La soirée du 20 février se poursuivra avec la projection du film de Michel Violet Arsène Tchakarian, mémoire de l'affiche rouge. Arsène Tchakarian est autre membre du groupe qui a échappé par miracle à la condamnation à mort et a vécu jusqu’à ses 102 ans à Vitry. Le réalisateur sera présent pour un débat.

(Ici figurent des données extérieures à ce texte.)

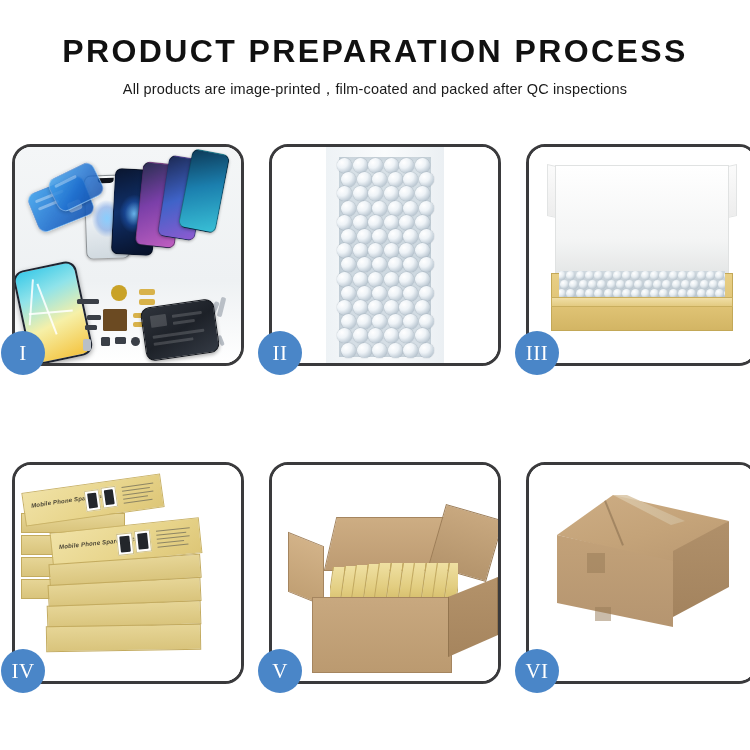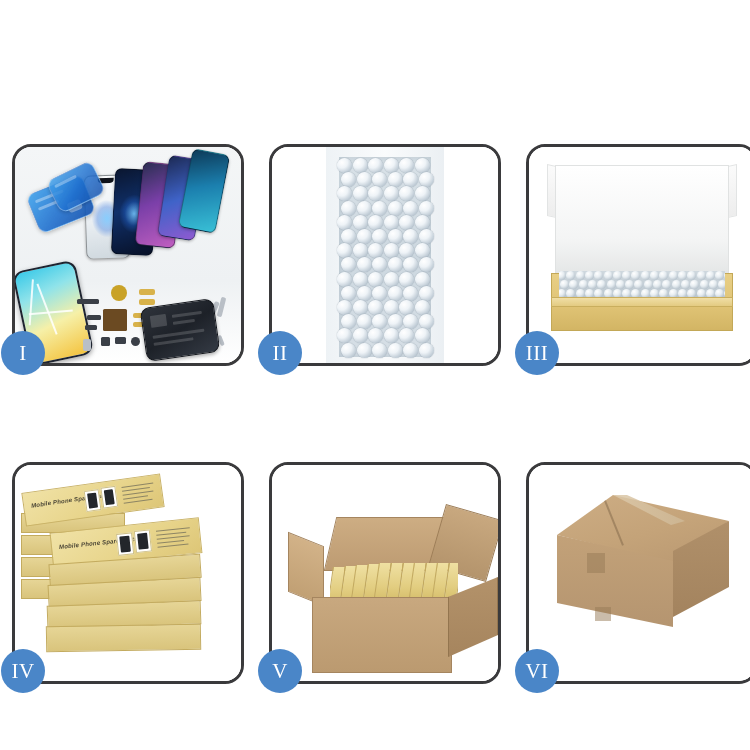--- a/index.html
+++ b/index.html
@@ -263,6 +263,7 @@
 <body>
 
 <div id="header">
+  <div id="page-title">PRODUCT PREPARATION PROCESS</div>
 </div>
 
 <div id="panel-grid">

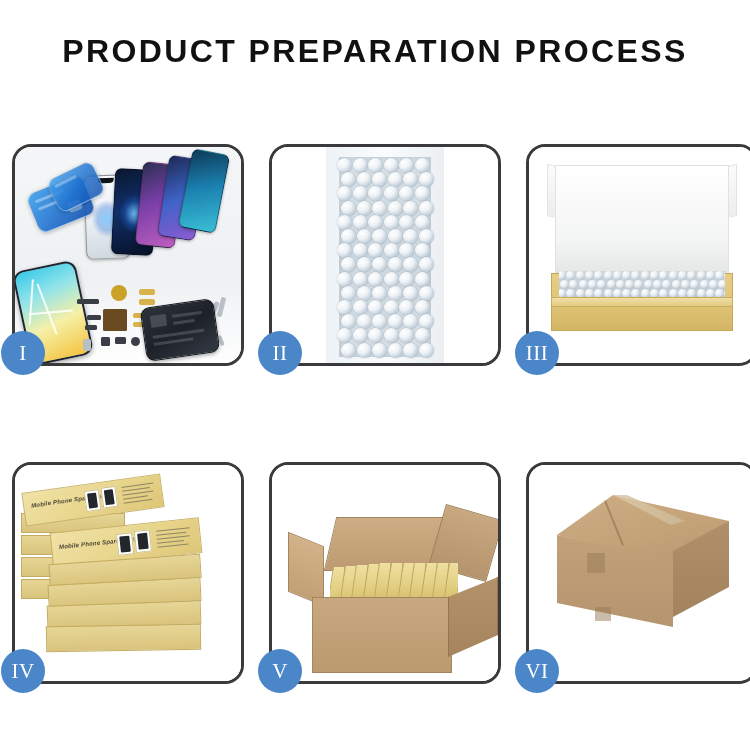--- a/index.html
+++ b/index.html
@@ -264,6 +264,7 @@
 
 <div id="header">
   <div id="page-title">PRODUCT PREPARATION PROCESS</div>
+  <div id="page-subtitle">All products are image-printed，film-coated and packed after QC inspections</div>
 </div>
 
 <div id="panel-grid">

Mercredi 21 février, jour de l’entrée au Panthéon du couple de résistants, le maire, Pierre Bell-Lloch, déposera des fleurs sur la stèle des Cheminots fusillés de l’avenue Manouchian. La cérémonie d’hommage sera suivie d'une collation. Une exposition du Musée National de la Résistance est installée sur le parvis de l'hôtel de ville.


QUESTION/RÉPONSE à :
Laurence Jeanne conseillère municipale déléguée aux Anciens combattants et au devoir de mémoire

Quel regard portez-vous sur le parcours des Manouchian ?
Missak Manouchian est le premier résistant communiste à entrer au Panthéon. Et puis, il était ouvrier. C’est aussi cette main d’œuvre, une classe sociale souvent méprisée, que l’on honore. Le groupe Manouchian et les francs-tireurs ont joué un rôle prépondérant dans la résistance. Leurs actions à Paris ont été déterminantes. À la libération on s’est tu là-dessus. On a laissé croire que toute la France avait résisté. La réalité est autre. Enfin, Mélinée et Missak étaient des immigrés. Ils sont aujourd’hui des symboles. Je pense, à cette occasion, à beaucoup d’autres étrangers qui ont traversé des drames dans leur pays. Le génocide en Arménie, celui des Juifs, la déportation, l’exode… Tous ont cru trouver chez nous une nation où l’on était bienvenu. Ils ont donné leur vie pour notre pays, et la France a encore du mal à reconnaître l’apport essentiel de ces femmes et hommes venus d’ailleurs. Faire entrer les Manouchian au Panthéon tout en adoptant des dispositions législatives hostiles à l'immigration revient à faire affront à l'histoire.